--- Exercise ---
Write the data out again exactly, with no pictures.

==== Given data ====

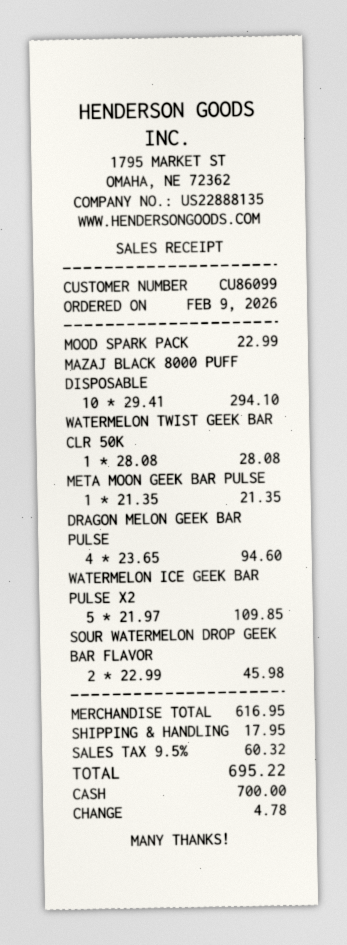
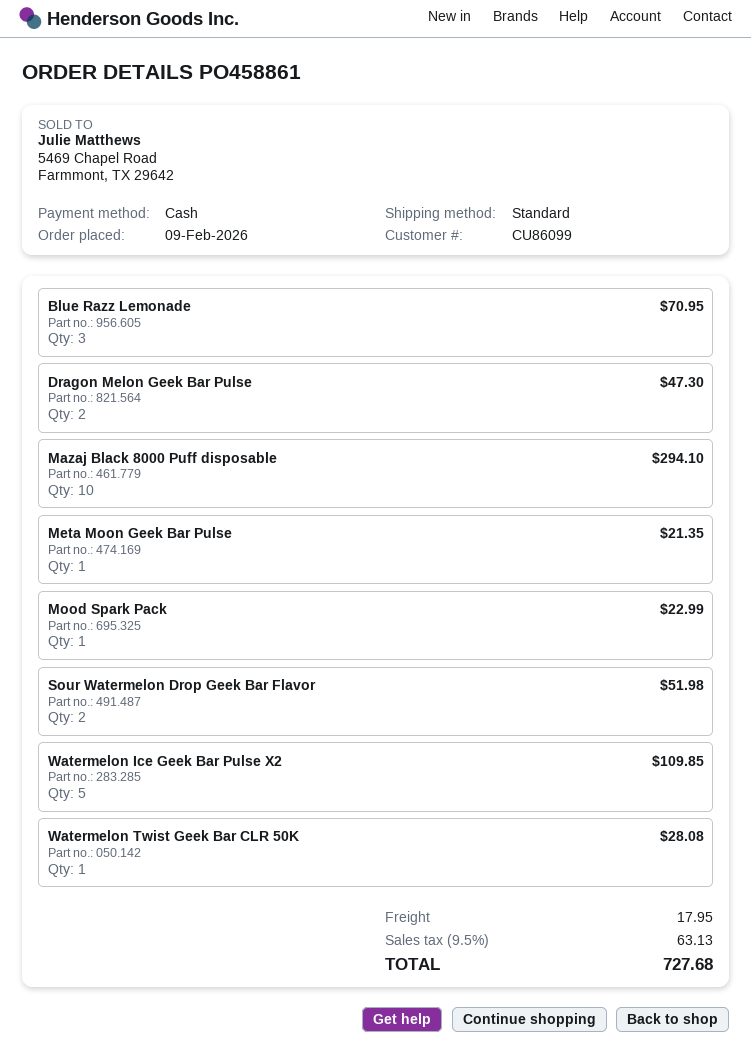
DRAGON MELON GEEK BAR PULSE: 4 for 94.60 -> 2 for 47.30
SOUR WATERMELON DROP GEEK BAR FLAVOR: 2 for 45.98 -> 2 for 51.98
Blue Razz Lemonade: none -> 3 for 70.95
tax: 9.5% = 60.32 -> 9.5% = 63.13
total: 695.22 -> 727.68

====

--- Output ---
DRAGON MELON GEEK BAR PULSE: 4 for 94.60 -> 2 for 47.30
SOUR WATERMELON DROP GEEK BAR FLAVOR: 2 for 45.98 -> 2 for 51.98
Blue Razz Lemonade: none -> 3 for 70.95
tax: 9.5% = 60.32 -> 9.5% = 63.13
total: 695.22 -> 727.68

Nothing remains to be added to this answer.